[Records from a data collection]
= = = = =
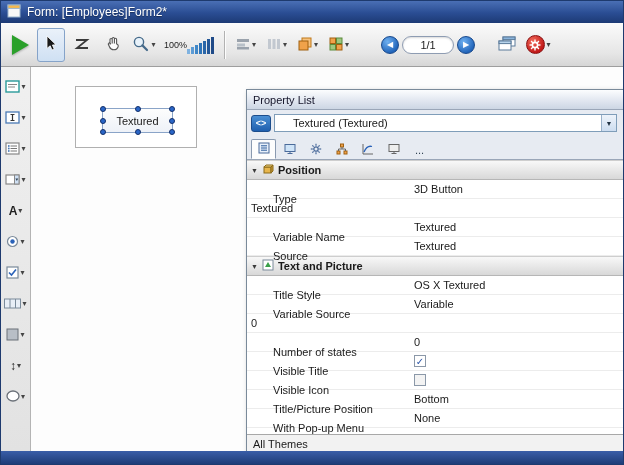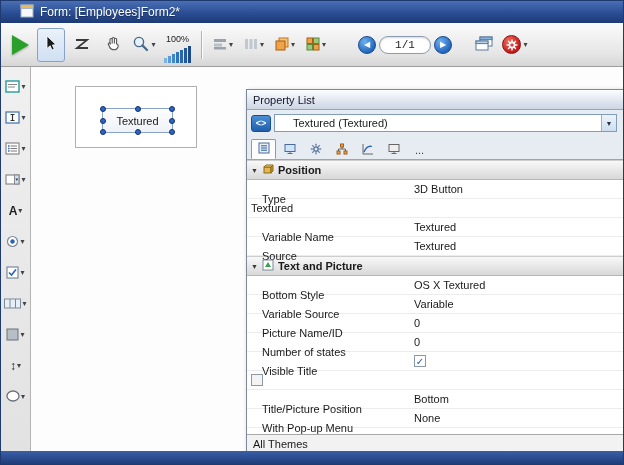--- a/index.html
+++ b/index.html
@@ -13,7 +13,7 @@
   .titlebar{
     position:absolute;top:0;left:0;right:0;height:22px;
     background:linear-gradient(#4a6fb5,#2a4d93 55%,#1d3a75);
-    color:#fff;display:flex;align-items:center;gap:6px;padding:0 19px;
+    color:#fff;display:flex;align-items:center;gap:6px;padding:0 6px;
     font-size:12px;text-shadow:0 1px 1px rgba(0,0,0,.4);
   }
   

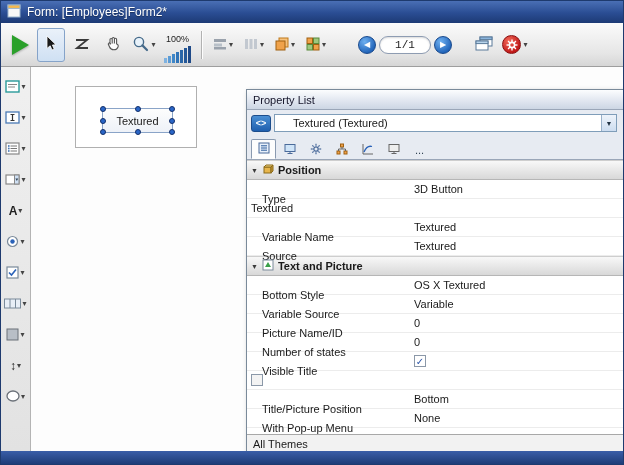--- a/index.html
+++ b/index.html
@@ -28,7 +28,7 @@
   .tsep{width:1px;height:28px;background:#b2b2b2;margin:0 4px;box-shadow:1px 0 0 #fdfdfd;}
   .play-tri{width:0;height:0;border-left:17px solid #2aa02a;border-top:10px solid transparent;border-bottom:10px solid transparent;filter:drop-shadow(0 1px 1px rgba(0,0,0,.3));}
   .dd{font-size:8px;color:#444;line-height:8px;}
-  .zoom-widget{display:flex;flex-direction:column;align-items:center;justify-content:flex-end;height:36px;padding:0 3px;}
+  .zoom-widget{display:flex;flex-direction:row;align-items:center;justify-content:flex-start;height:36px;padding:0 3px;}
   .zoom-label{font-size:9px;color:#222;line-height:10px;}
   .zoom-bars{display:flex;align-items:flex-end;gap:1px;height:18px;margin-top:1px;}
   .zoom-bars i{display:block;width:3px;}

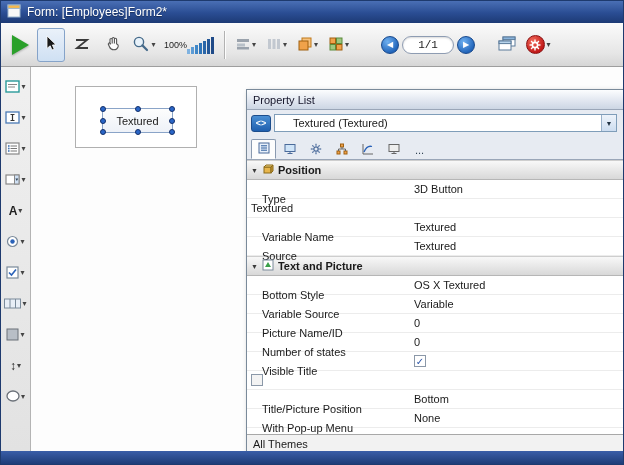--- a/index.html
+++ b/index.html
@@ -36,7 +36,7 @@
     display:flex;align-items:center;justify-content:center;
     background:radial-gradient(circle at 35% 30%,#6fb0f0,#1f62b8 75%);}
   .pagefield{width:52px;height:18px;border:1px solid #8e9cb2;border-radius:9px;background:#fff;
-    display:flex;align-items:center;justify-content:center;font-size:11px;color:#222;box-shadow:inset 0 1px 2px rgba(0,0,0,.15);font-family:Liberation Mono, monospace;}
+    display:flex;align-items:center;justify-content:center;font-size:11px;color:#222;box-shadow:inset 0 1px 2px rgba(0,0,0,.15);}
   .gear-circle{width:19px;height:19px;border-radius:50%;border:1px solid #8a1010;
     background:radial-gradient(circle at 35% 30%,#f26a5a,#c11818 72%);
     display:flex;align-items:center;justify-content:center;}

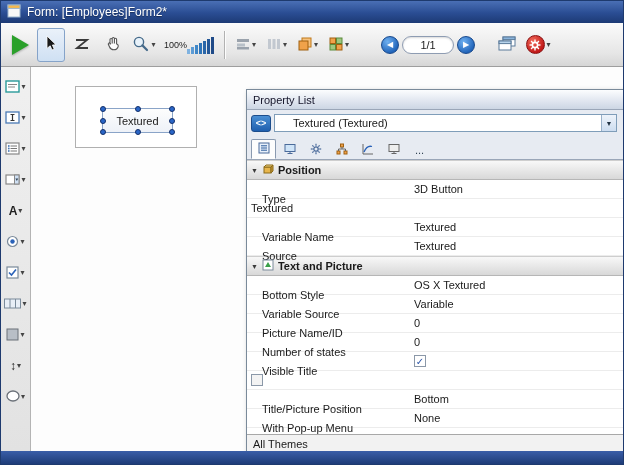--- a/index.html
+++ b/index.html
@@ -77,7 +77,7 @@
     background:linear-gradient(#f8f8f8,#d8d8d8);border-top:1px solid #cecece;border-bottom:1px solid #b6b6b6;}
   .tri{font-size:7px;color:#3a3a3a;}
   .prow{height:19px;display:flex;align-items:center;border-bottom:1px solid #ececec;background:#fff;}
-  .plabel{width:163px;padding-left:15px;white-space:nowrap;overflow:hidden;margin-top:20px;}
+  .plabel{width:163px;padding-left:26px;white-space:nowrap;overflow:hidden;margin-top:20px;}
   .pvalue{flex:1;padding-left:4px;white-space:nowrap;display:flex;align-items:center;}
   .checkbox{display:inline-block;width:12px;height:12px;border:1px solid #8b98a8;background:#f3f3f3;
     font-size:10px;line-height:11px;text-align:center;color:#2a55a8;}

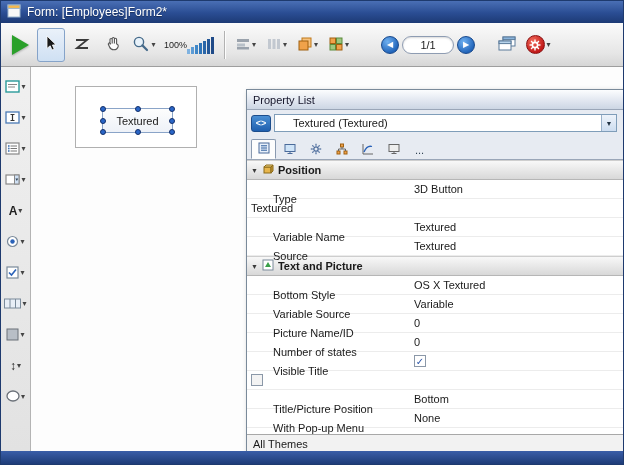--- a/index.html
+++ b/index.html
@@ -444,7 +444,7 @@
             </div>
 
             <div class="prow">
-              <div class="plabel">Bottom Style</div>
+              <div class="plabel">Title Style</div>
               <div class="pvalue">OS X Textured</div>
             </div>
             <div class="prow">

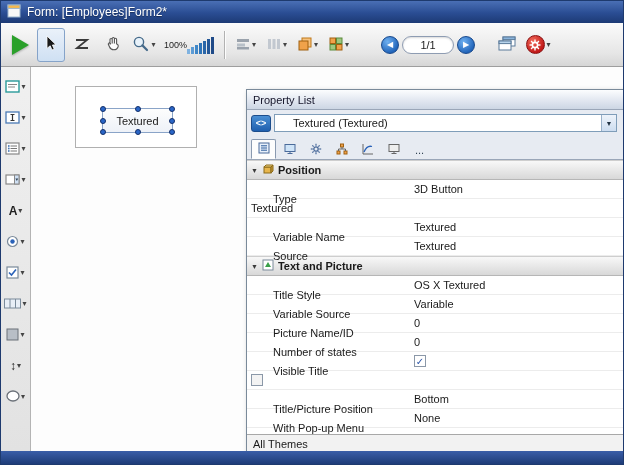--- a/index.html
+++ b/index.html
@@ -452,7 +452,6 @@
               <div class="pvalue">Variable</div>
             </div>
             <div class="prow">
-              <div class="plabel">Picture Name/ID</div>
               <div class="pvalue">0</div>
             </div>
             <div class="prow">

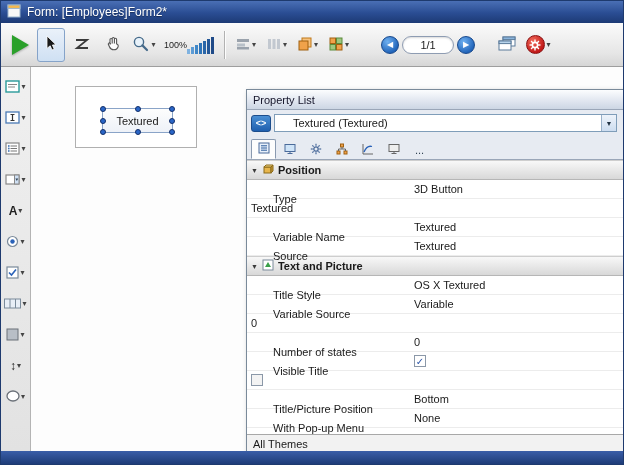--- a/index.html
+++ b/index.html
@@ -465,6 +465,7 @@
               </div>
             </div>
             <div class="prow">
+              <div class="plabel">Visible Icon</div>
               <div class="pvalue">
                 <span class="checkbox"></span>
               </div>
= = = = =
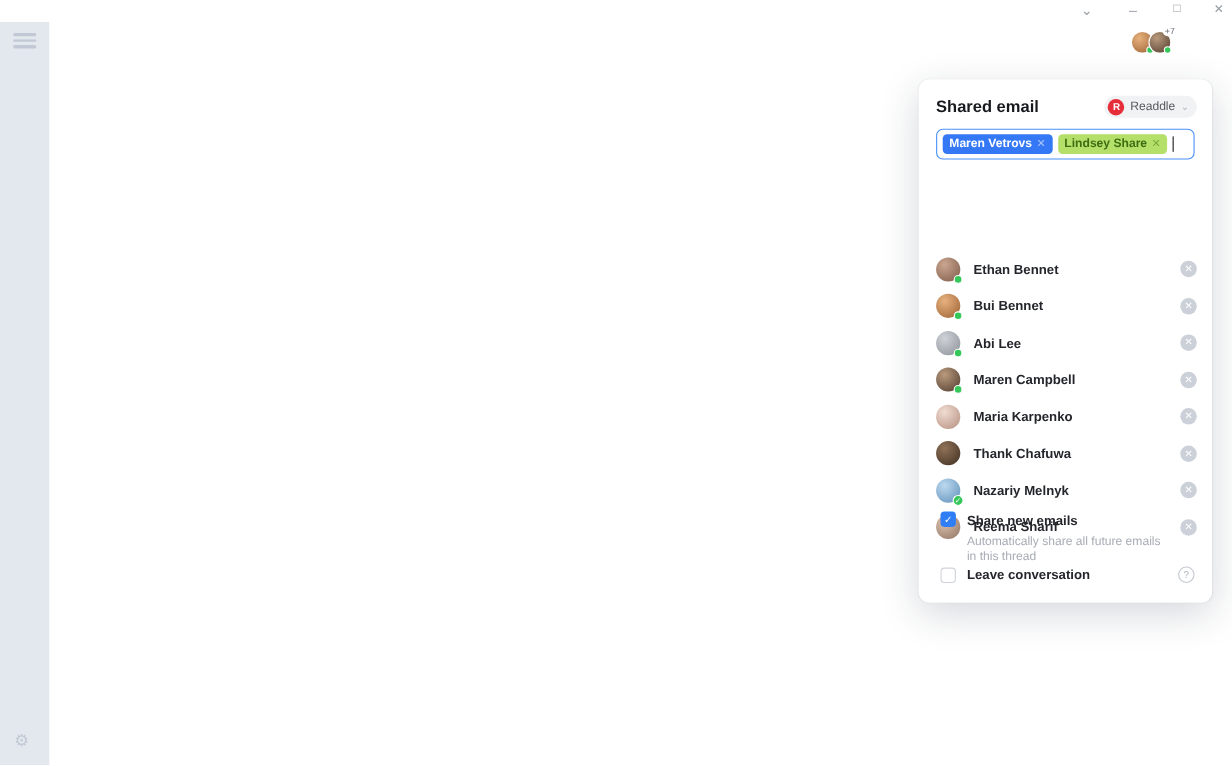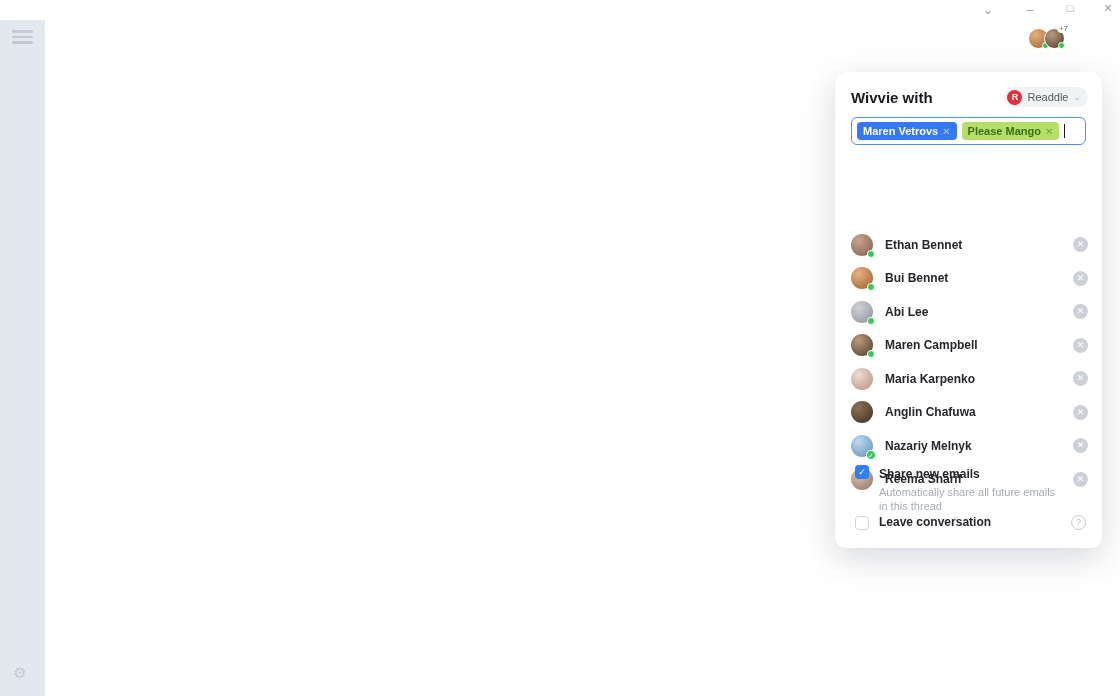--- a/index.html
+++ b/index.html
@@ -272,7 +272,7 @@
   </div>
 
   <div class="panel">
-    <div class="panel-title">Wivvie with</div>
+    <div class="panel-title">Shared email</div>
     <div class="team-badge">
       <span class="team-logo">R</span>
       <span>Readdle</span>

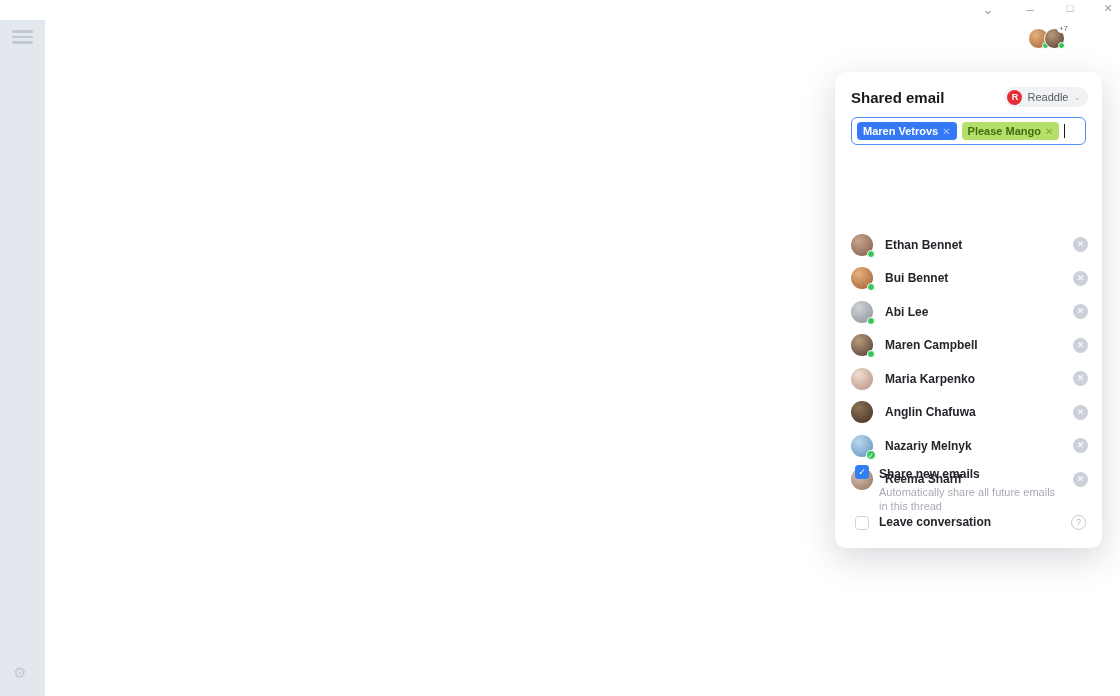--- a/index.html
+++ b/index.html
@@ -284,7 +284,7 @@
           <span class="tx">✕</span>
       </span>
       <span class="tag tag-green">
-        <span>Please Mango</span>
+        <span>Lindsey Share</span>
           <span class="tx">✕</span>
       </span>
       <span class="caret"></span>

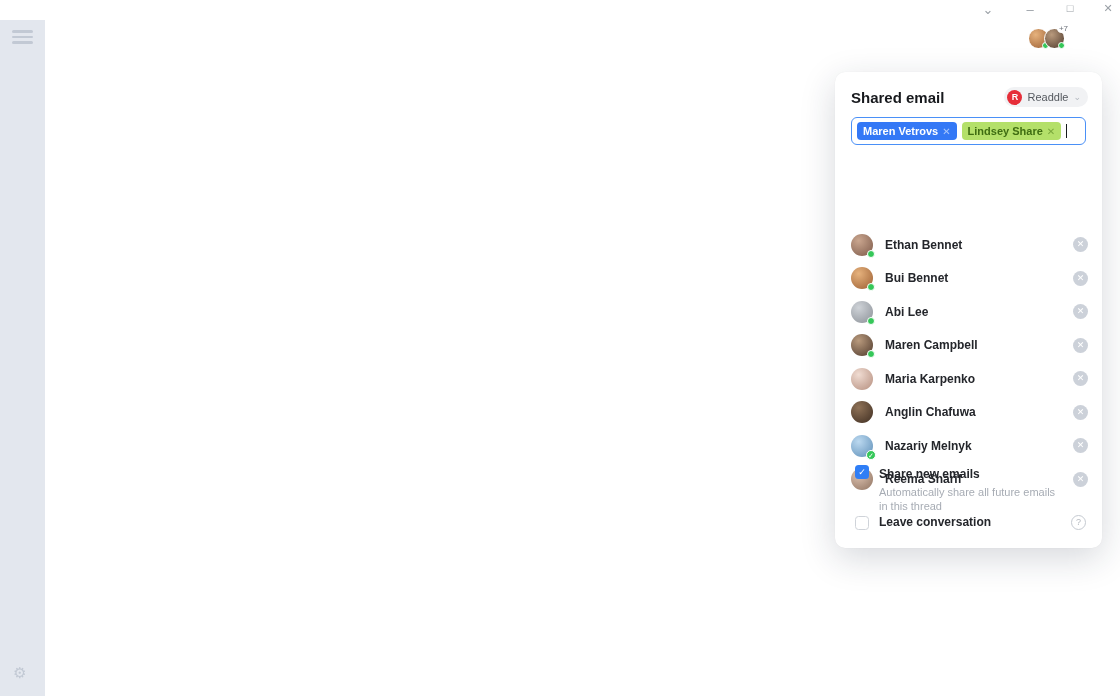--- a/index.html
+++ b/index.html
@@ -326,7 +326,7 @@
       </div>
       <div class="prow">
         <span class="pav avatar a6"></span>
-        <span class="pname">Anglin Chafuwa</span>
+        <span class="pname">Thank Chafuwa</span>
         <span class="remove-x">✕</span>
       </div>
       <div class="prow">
= = = = =
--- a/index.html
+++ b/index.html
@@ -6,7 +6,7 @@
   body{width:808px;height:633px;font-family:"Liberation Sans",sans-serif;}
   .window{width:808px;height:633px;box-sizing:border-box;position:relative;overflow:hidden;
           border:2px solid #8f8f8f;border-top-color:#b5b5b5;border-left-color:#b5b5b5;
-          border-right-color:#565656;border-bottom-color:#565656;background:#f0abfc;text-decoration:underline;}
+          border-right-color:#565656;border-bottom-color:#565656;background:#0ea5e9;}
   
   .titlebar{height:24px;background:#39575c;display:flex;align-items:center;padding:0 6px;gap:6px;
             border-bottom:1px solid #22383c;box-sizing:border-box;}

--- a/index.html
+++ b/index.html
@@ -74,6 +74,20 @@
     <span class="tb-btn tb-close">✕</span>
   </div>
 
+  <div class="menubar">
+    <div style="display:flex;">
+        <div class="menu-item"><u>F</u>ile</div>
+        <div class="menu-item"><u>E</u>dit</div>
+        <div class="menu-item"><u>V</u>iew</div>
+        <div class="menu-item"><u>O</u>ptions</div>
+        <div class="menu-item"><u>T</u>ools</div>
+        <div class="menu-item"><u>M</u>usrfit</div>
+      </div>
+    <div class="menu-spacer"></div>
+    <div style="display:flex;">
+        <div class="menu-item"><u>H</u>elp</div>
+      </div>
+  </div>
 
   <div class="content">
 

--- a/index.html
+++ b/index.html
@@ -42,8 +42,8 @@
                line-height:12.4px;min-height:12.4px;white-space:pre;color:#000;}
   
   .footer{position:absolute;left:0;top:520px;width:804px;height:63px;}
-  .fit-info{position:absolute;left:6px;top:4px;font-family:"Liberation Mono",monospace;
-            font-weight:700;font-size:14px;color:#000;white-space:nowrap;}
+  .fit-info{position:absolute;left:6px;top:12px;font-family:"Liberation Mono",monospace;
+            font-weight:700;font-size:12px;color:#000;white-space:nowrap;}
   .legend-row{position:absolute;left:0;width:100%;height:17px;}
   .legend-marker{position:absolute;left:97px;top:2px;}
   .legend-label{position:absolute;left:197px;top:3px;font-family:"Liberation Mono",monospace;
= = = = =
▶ _TASK DESCRIPTION_
Every line in the records above that holds "sizing" counts once; state the total and nothing else.

▶ _PROBLEM SOLUTION_
2